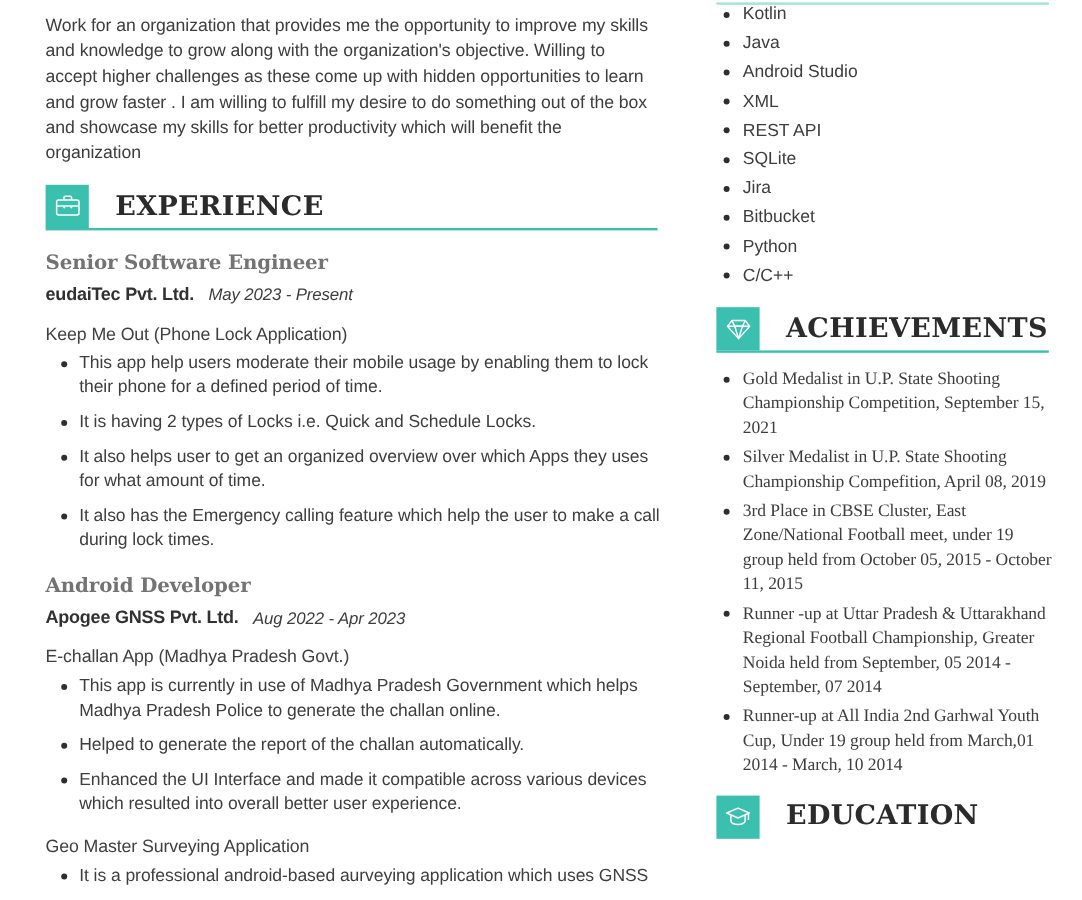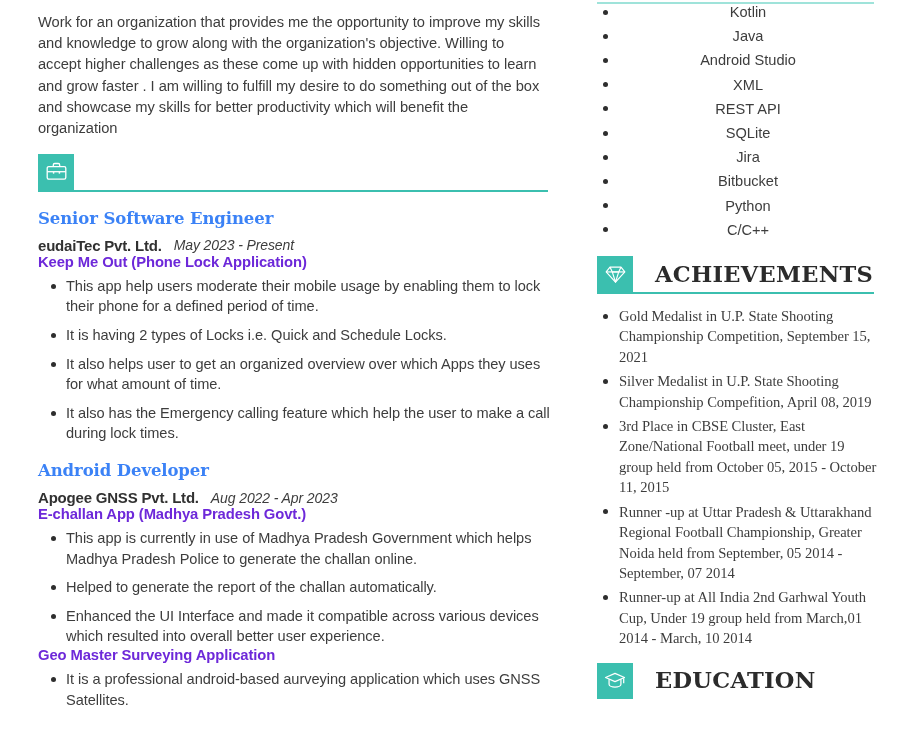--- a/index.html
+++ b/index.html
@@ -85,21 +85,21 @@
   .section-rule.right-rule {
     width: 277px;
   }
 
   
   .entry { margin-top: 18px; }
   .entry-title {
     font-family: "DejaVu Serif", serif;
     font-weight: bold;
     font-size: 16.5px;
-    color: #3b82f6;
+    color: #737373;
     letter-spacing: -0.1px;
     line-height: 1.15;
   }
   .entry-meta {
     margin-top: 8px;
     display: flex;
     align-items: center;
     flex-wrap: wrap;
   }
   .entry-company {
@@ -111,22 +111,23 @@
   .entry-dates {
     font-size: 14px;
     font-style: italic;
     color: #3d3d3d;
     margin-left: 12px;
     letter-spacing: -0.1px;
   }
 
   .project-title {
     font-size: 14.8px;
-    font-weight: bold;
-    color: #6d28d9;
+    font-weight: normal;
+    color: #404040;
+    margin-top: 17px;
     letter-spacing: -0.1px;
   }
 
   ul.bullets {
     list-style: none;
     margin: 6px 0 0 0;
     padding: 0;
   }
   ul.bullets li {
     position: relative;
@@ -147,21 +148,20 @@
     height: 5px;
     background: #2e2e2e;
     border-radius: 50%;
   }
 
   
   ul.skills {
     list-style: none;
     margin: 0;
     padding: 0;
-    text-align: center;
   }
   ul.skills li {
     position: relative;
     padding-left: 22px;
     font-size: 14.6px;
     line-height: 24.2px;
     color: #3d3d3d;
   }
   ul.skills li::before {
     content: "";
@@ -228,20 +228,21 @@
       <div class="section-header">
         <span class="icon-box">
           <svg width="21" height="19" viewBox="0 0 21 19" fill="none" stroke="#ffffff" stroke-width="1.3">
             <rect x="1.2" y="4.6" width="18.6" height="12.6" rx="1.6"></rect>
             <path d="M7.3 4.6V2.9c0-.8.6-1.4 1.4-1.4h3.6c.8 0 1.4.6 1.4 1.4v1.7"></path>
             <path d="M1.2 9.7h18.6"></path>
             <circle cx="7.6" cy="10.8" r="0.9" fill="#ffffff" stroke="none"></circle>
             <circle cx="13.4" cy="10.8" r="0.9" fill="#ffffff" stroke="none"></circle>
           </svg>
         </span>
+        <span class="title">EXPERIENCE</span>
       </div>
       <div class="section-rule left-rule"></div>
 
       <div class="entry">
         <div class="entry-title">Senior Software Engineer</div>
         <div class="entry-meta">
           <span class="entry-company">eudaiTec Pvt. Ltd.</span>
           <span class="entry-dates">May 2023  -  Present</span>
         </div>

══════

▶ [TASK DIRECTIONS]:
Keep the pictures out of your copy, and repeat every entry above exactly.

▶ [YOUR SOLUTION]:
--- a/index.html
+++ b/index.html
@@ -85,21 +85,21 @@
   .section-rule.right-rule {
     width: 277px;
   }
 
   
   .entry { margin-top: 18px; }
   .entry-title {
     font-family: "DejaVu Serif", serif;
     font-weight: bold;
     font-size: 16.5px;
-    color: #3b82f6;
+    color: #737373;
     letter-spacing: -0.1px;
     line-height: 1.15;
   }
   .entry-meta {
     margin-top: 8px;
     display: flex;
     align-items: center;
     flex-wrap: wrap;
   }
   .entry-company {
@@ -111,22 +111,23 @@
   .entry-dates {
     font-size: 14px;
     font-style: italic;
     color: #3d3d3d;
     margin-left: 12px;
     letter-spacing: -0.1px;
   }
 
   .project-title {
     font-size: 14.8px;
-    font-weight: bold;
-    color: #6d28d9;
+    font-weight: normal;
+    color: #404040;
+    margin-top: 17px;
     letter-spacing: -0.1px;
   }
 
   ul.bullets {
     list-style: none;
     margin: 6px 0 0 0;
     padding: 0;
   }
   ul.bullets li {
     position: relative;
@@ -147,21 +148,20 @@
     height: 5px;
     background: #2e2e2e;
     border-radius: 50%;
   }
 
   
   ul.skills {
     list-style: none;
     margin: 0;
     padding: 0;
-    text-align: center;
   }
   ul.skills li {
     position: relative;
     padding-left: 22px;
     font-size: 14.6px;
     line-height: 24.2px;
     color: #3d3d3d;
   }
   ul.skills li::before {
     content: "";
@@ -228,20 +228,21 @@
       <div class="section-header">
         <span class="icon-box">
           <svg width="21" height="19" viewBox="0 0 21 19" fill="none" stroke="#ffffff" stroke-width="1.3">
             <rect x="1.2" y="4.6" width="18.6" height="12.6" rx="1.6"></rect>
             <path d="M7.3 4.6V2.9c0-.8.6-1.4 1.4-1.4h3.6c.8 0 1.4.6 1.4 1.4v1.7"></path>
             <path d="M1.2 9.7h18.6"></path>
             <circle cx="7.6" cy="10.8" r="0.9" fill="#ffffff" stroke="none"></circle>
             <circle cx="13.4" cy="10.8" r="0.9" fill="#ffffff" stroke="none"></circle>
           </svg>
         </span>
+        <span class="title">EXPERIENCE</span>
       </div>
       <div class="section-rule left-rule"></div>
 
       <div class="entry">
         <div class="entry-title">Senior Software Engineer</div>
         <div class="entry-meta">
           <span class="entry-company">eudaiTec Pvt. Ltd.</span>
           <span class="entry-dates">May 2023  -  Present</span>
         </div>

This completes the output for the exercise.